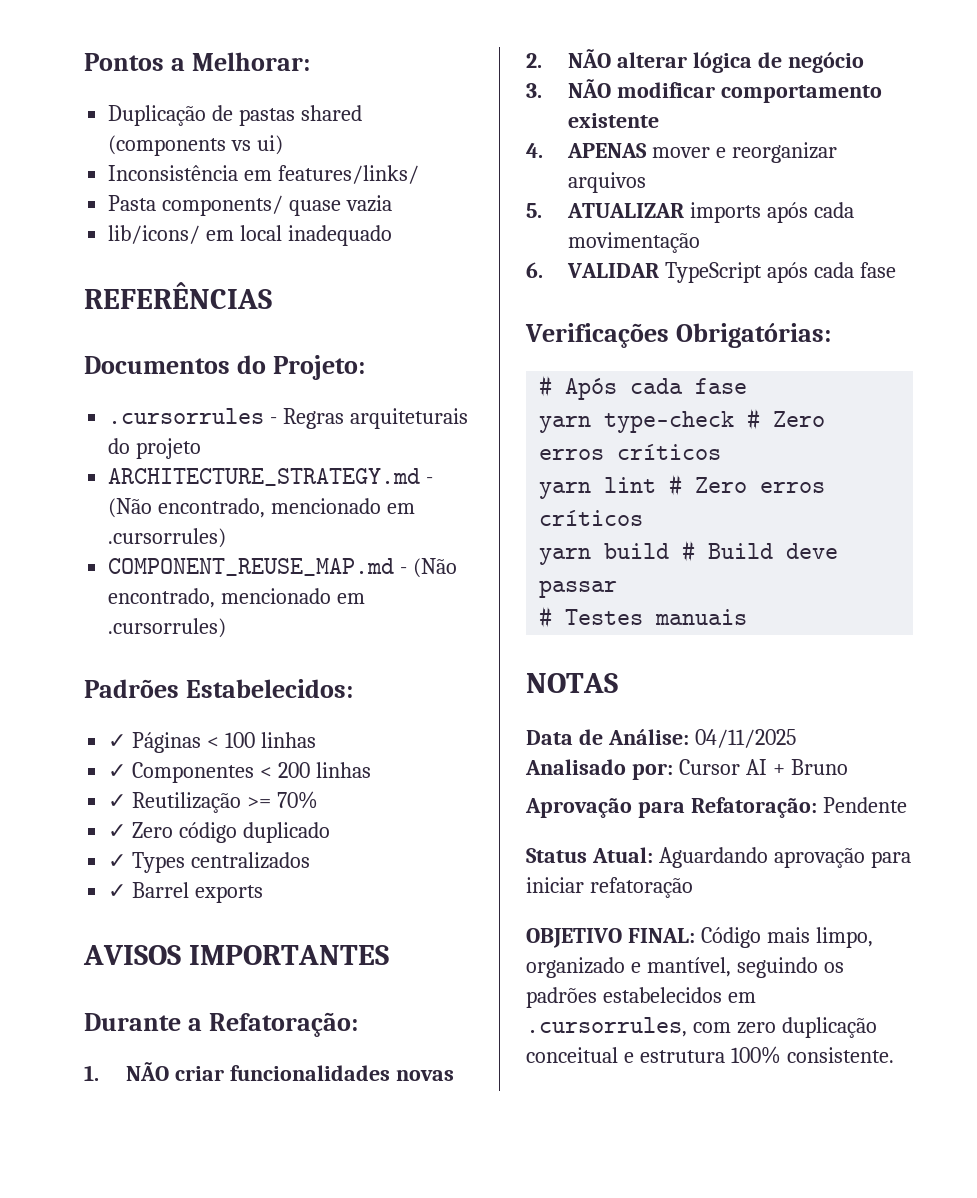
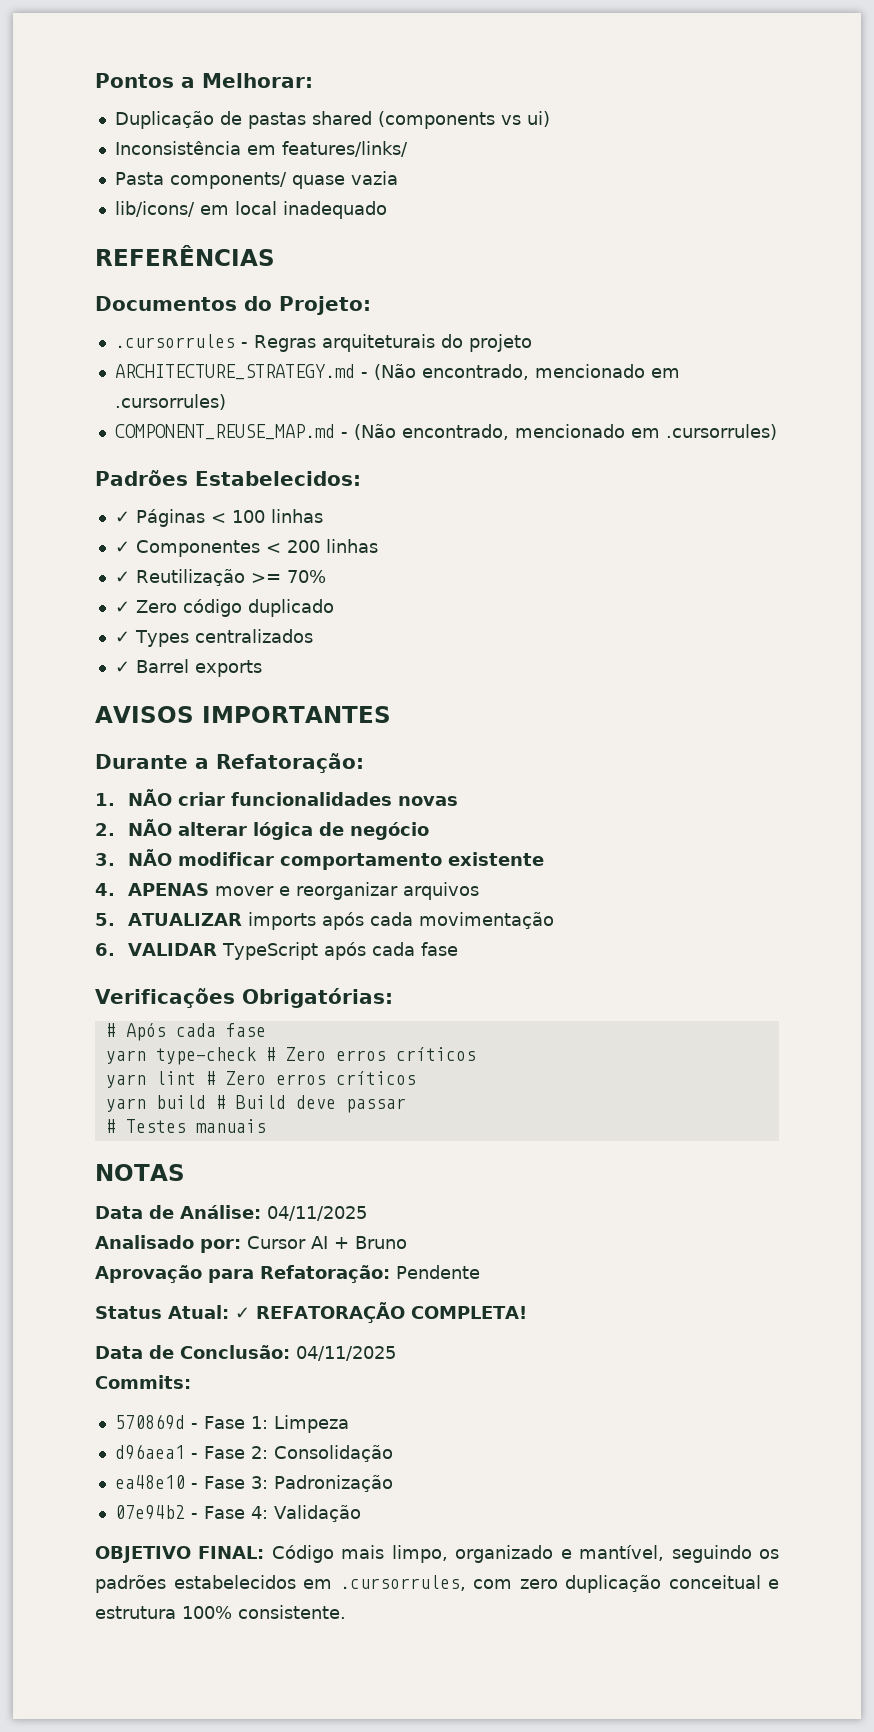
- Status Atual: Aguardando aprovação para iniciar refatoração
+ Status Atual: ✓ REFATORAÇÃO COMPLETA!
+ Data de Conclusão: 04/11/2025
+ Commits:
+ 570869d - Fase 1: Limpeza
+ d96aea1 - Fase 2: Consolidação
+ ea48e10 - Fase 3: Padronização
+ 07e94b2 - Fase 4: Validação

▶ [TASK]: What number of lines in the listing contain the word "Status"? Supply the number with no accompanying text.

▶ [REPLY]: 2